Intanto le elezioni regionali si avvicinano e gli attivisti contro la Terra dei Fuochi scendono in pista. È stata presentata, infatti, la lista “Mai più Terra dei Fuochi” di Angelo Ferrillo e la candidatura dell’ex Portavoce del Coordinamento Comitato Fuochi, Lucio Iavarone, nella lista civica “Mo” di Marco Esposito. Il flagello che sta devastando una regione è al centro della campagna elettorale. Nella lista “Campania Libera” di Vincenzo De Luca, ex sindaco di Salerno e vincitore delle contestate primarie Pd, si segnala la probabile candidatura dell’oncologo, all’ospedale Pascale di Napoli, Antonio Marfella.

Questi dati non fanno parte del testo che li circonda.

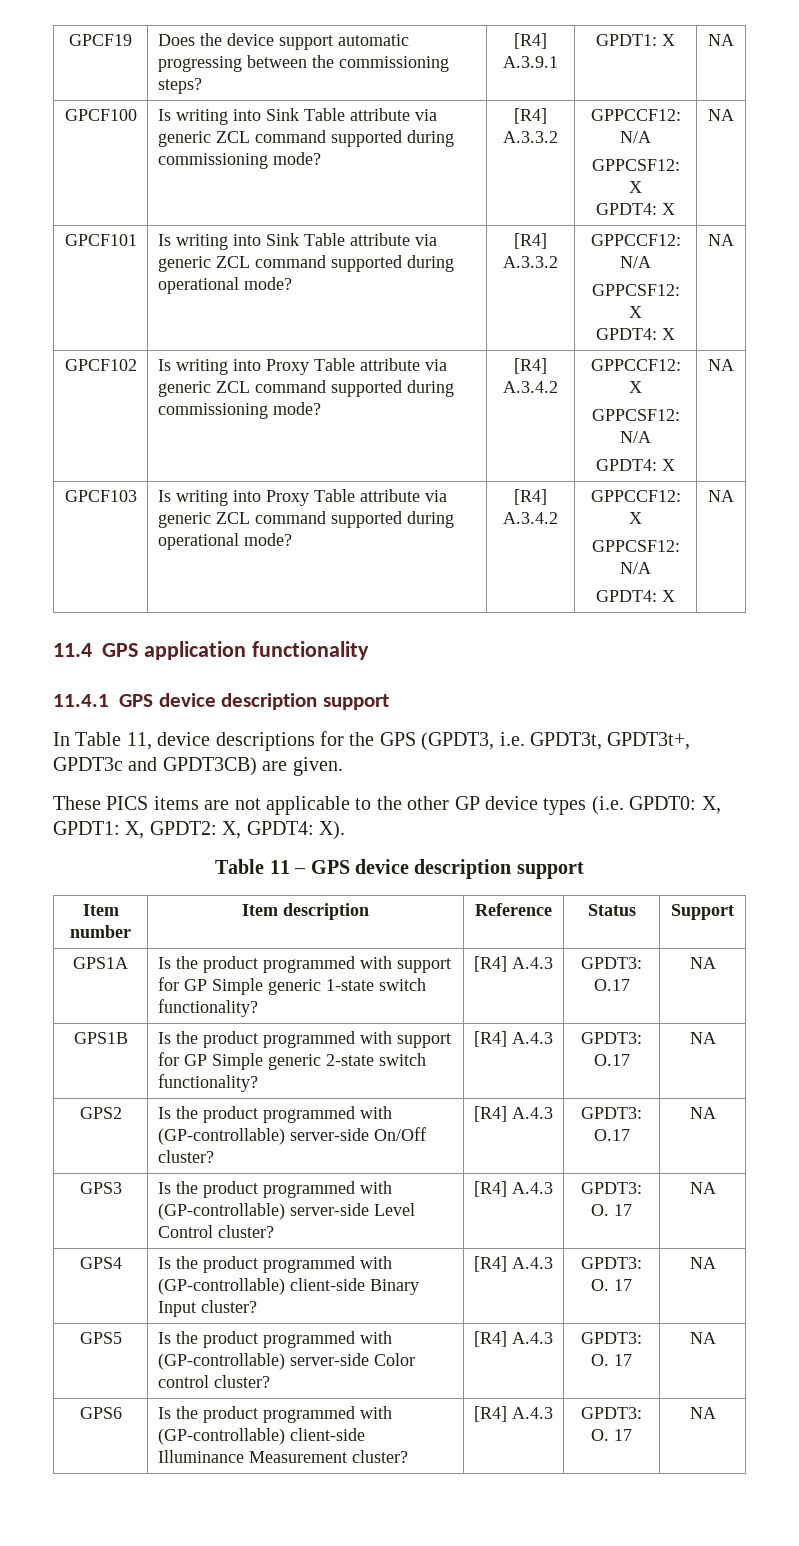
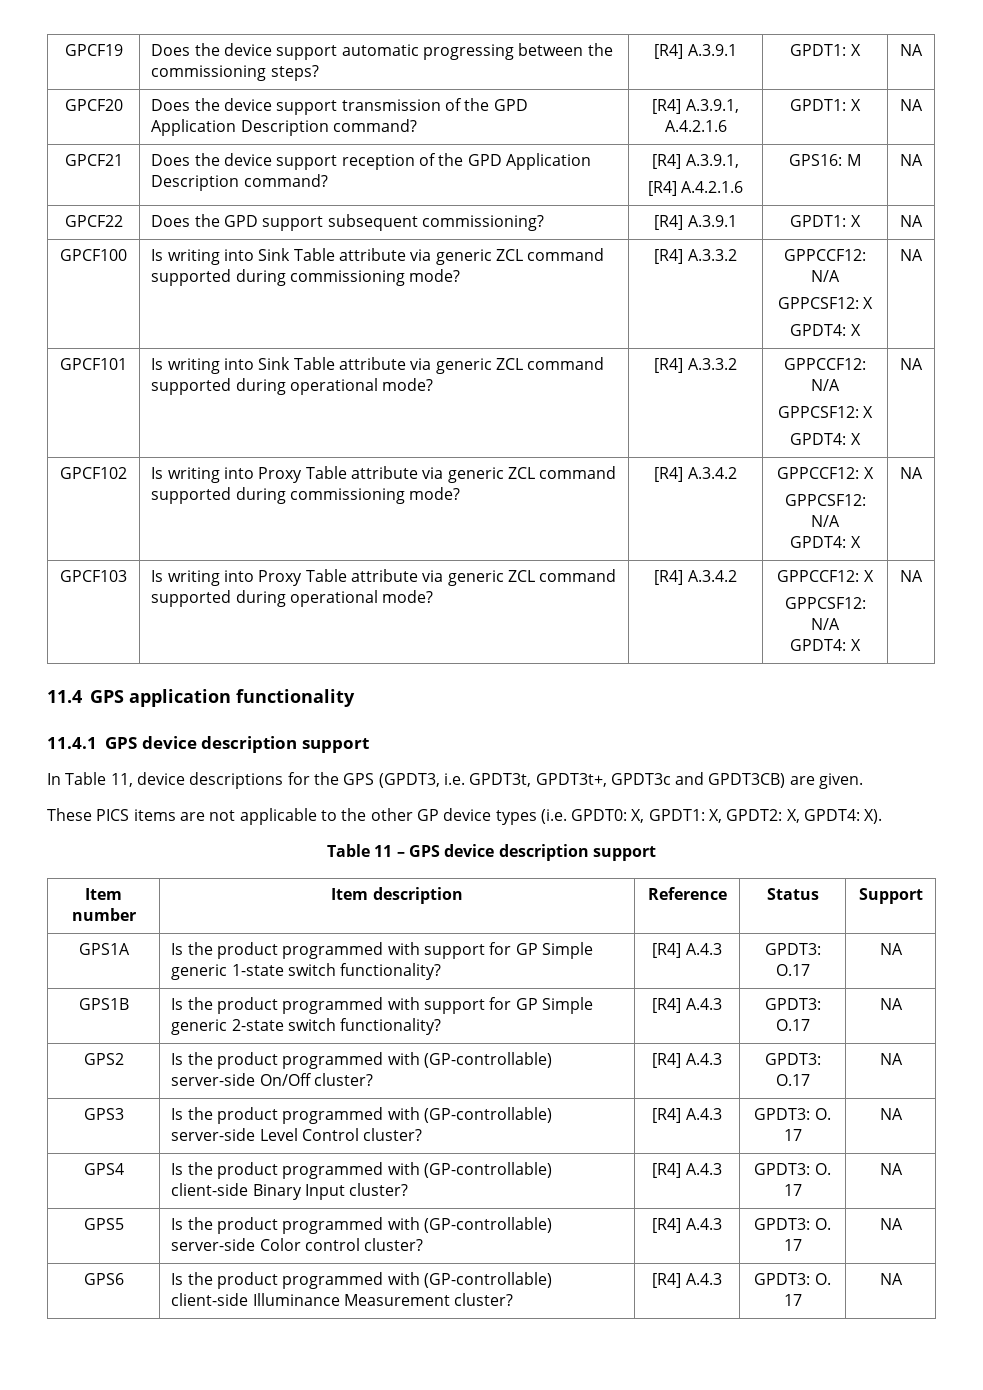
+ GPCF20 | Does the device support transmission of the GPD Application Description command? | [R4] A.3.9.1, A.4.2.1.6 | GPDT1: X | NA
+ GPCF21 | Does the device support reception of the GPD Application Description command? | [R4] A.3.9.1,
+ [R4] A.4.2.1.6 | GPS16: M | NA
+ GPCF22 | Does the GPD support subsequent commissioning? | [R4] A.3.9.1 | GPDT1: X | NA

Il tema del biocidio è il nodo centrale del dibattito elettorale. L’amministrazione Caldoro ha applicato una politica di piani rifiuti basata su discariche e inceneritori e non ha bonificato le aree colpite dal sotterramento illegale di metalli pesanti, rifiuti industriali, scorie radioattive e molto altro. Il Presidente della Repubblica, Sergio Mattarella, due settimane fa aveva dichiarato, in un passaggio all’Expo delle Idee a Palazzo Vecchio a Firenze, che la Terra dei Fuochi è il simbolo del degrado della nostra Italia malata.

Il viceprefetto Donato Cafagna ha presentato, insieme con alcune associazioni di attivisti contro la Terra dei Fuochi, una app per gli smartphone con la quale ciascun cittadino può segnalare in tempo reale la presenza dei roghi tossici. Ciononostante non basta. Servono uomini e mezzi sia per bonificare le aree inquinate irrimediabilmente sia per colpire al cuore le ecomafie. Da segnalare l’omertà, perché di questo si tratta, dei grandi mezzi di comunicazione televisiva che tacciono gli sviluppi di una drammatica e ignobile situazione italiana.